You also suggested upthread that some of the behaviour may misbehaving due to lack of boundaries etc. Would you say to a child in a wheelchair that they are maybe just a little bit lazy or that the parents didn't encourage walking enough?

your ignorance is quite astounding.

Having ADHD doesn’t exempt you from being a brat. I don’t care what you think of my ignorance.

Southshore18 · 06/10/2025 17:24

Jtfrtj · 06/10/2025 17:13

Having ADHD doesn’t exempt you from being a brat. I don’t care what you think of my ignorance.

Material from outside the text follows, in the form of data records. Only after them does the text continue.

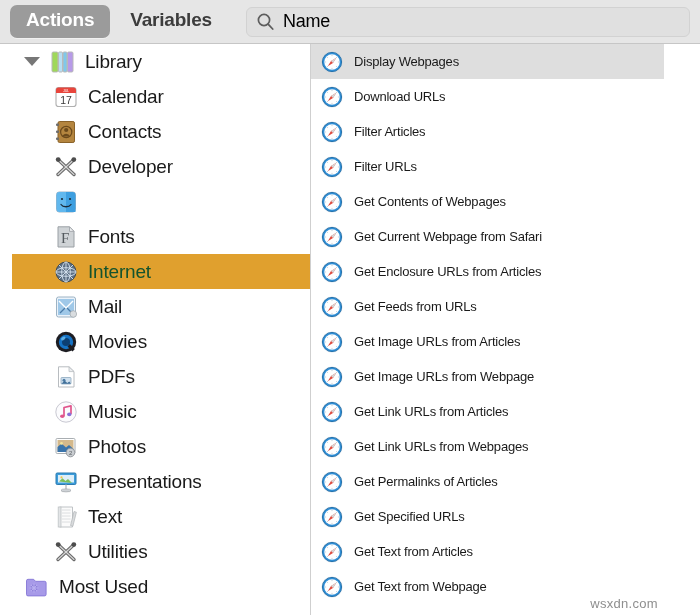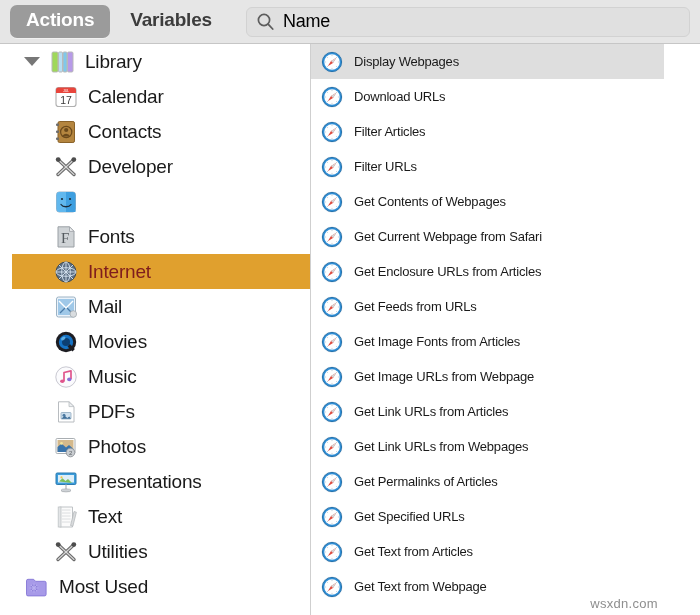--- a/index.html
+++ b/index.html
@@ -82,7 +82,7 @@
   }
   .side-row.level0 { padding-left: 12px; }
   .side-row.level1 { padding-left: 41px; }
-  .side-row.selected { background: #e0a02e; color: #7f1d1d; }
+  .side-row.selected { background: #e0a02e; color: #14532d; }
   .disclosure {
     width: 0; height: 0; flex: 0 0 auto;
     border-left: 8px solid transparent;

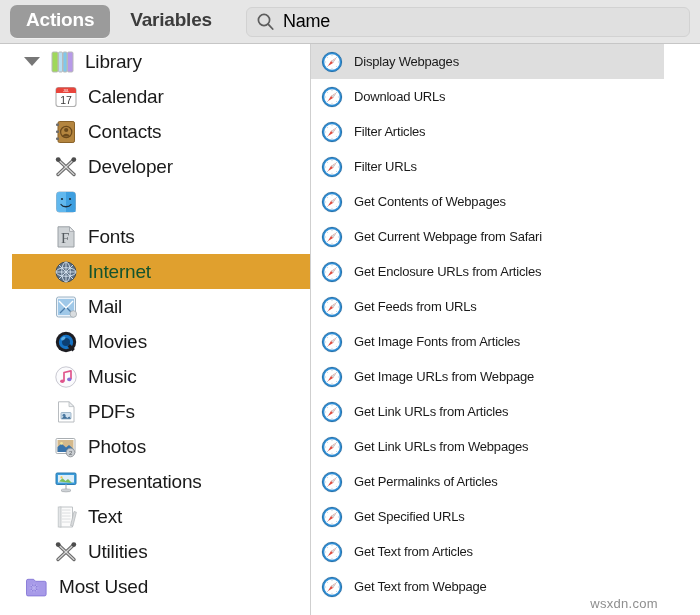--- a/index.html
+++ b/index.html
@@ -517,7 +517,7 @@
                 <path d="M17.6 8.4 11.9 11.9 8.4 17.6 14.1 14.1z" fill="#e24b3f"></path>
                 <path d="M17.6 8.4 14.1 14.1 11.9 11.9z" fill="#d8d8d8"></path>
               </svg></span>
-            <span>Get Image Fonts from Articles</span>
+            <span>Get Image URLs from Articles</span>
           </div>
           <div class="act-row">
             <span class="aicon"><svg width="24" height="24" viewBox="0 0 26 26">

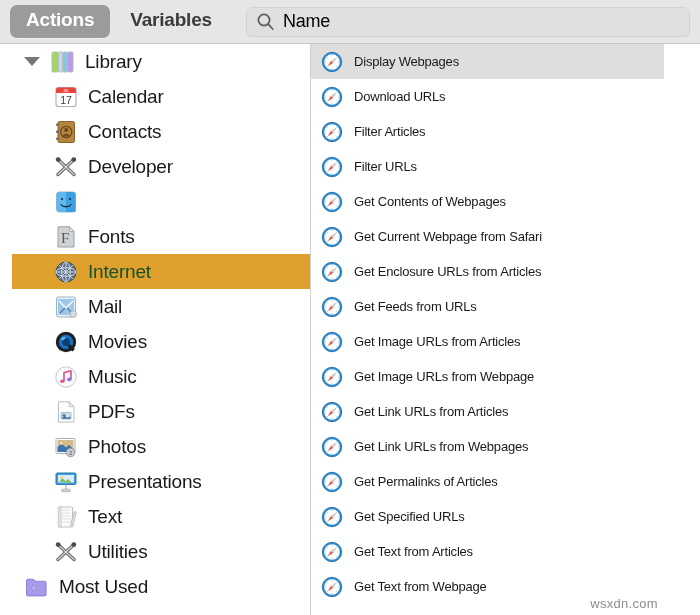--- a/index.html
+++ b/index.html
@@ -240,15 +240,6 @@
           </div>
           <div class="side-row level1">
             <span class="sicon"><svg width="26" height="26" viewBox="0 0 26 26">
-                <circle cx="13" cy="13" r="10.2" fill="#fbfbfd" stroke="#c9c9d2" stroke-width="1"></circle>
-                <path d="M11 17V8.5l7-1.6V15" fill="none" stroke="#e0558c" stroke-width="1.7" stroke-linejoin="round"></path>
-                <ellipse cx="9.3" cy="17.2" rx="2.2" ry="1.8" fill="#e0558c"></ellipse>
-                <ellipse cx="16.3" cy="15.4" rx="2.2" ry="1.8" fill="#8a6fd6"></ellipse>
-              </svg></span>
-            <span>Music</span>
-          </div>
-          <div class="side-row level1">
-            <span class="sicon"><svg width="26" height="26" viewBox="0 0 26 26">
                 <path d="M5.5 2.8h10.5L21 7.6V23H5.5z" fill="#ffffff" stroke="#b8bcc0" stroke-width="1"></path>
                 <path d="M16 2.8 21 7.6h-5z" fill="#eceef0" stroke="#b8bcc0" stroke-width="0.8"></path>
                 <rect x="8" y="13.5" width="10" height="6.5" rx="0.8" fill="#cfe0ee" stroke="#8fa9bf" stroke-width="0.8"></rect>
@@ -256,6 +247,15 @@
                 <path d="M8.3 19.8l3.4-3 2.6 2.2 2-1.6 1.6 2.4z" fill="#3f6f99"></path>
               </svg></span>
             <span>PDFs</span>
+          </div>
+          <div class="side-row level1">
+            <span class="sicon"><svg width="26" height="26" viewBox="0 0 26 26">
+                <circle cx="13" cy="13" r="10.2" fill="#fbfbfd" stroke="#c9c9d2" stroke-width="1"></circle>
+                <path d="M11 17V8.5l7-1.6V15" fill="none" stroke="#e0558c" stroke-width="1.7" stroke-linejoin="round"></path>
+                <ellipse cx="9.3" cy="17.2" rx="2.2" ry="1.8" fill="#e0558c"></ellipse>
+                <ellipse cx="16.3" cy="15.4" rx="2.2" ry="1.8" fill="#8a6fd6"></ellipse>
+              </svg></span>
+            <span>Music</span>
           </div>
           <div class="side-row level1">
             <span class="sicon"><svg width="26" height="26" viewBox="0 0 26 26">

eloquent comeback. running out of arguments?

Jtfrtj · 06/10/2025 17:28

Southshore18 · 06/10/2025 17:24

eloquent comeback. running out of arguments?

Could say same to you 🙂

InterIgnis · 06/10/2025 17:28

Lucy2586 · 06/10/2025 16:53

To be honest I have never thought such a thing about my child. Ever. I’ve been angry, ive been hurt by things shes said lashing out but thought about murdering her. No. Thought of leaving her? No. Yes people do now get arrested for making verbal threats against anyone not just children. Behind the times aren’t you? My boyfriend cheats on me, I feel at the end of my tether lash out say im going to chuck him off a bridge. Yes! I would be arrested. It happens all the time. It’s illegal no matter what the situation to make fucking death threats!!

Your experience isn’t a universal one. You can only speak for yourself.

Behind the times? Well, I don’t currently practice law but I’m not so far removed from doing so that my knowledge has been rendered obsolete. A parent experiencing extreme emotional distress would almost certainly not be arrested for saying what he did, how he did. Context doesn’t just matter, it’s crucial.

It’s also not in the public interest to criminalize struggling parents. Not least because social services have a vested (financial) interest in keeping children with their parents, but because making parents fearful of asking for, and being honest with, outside support puts children at greater risk of harm.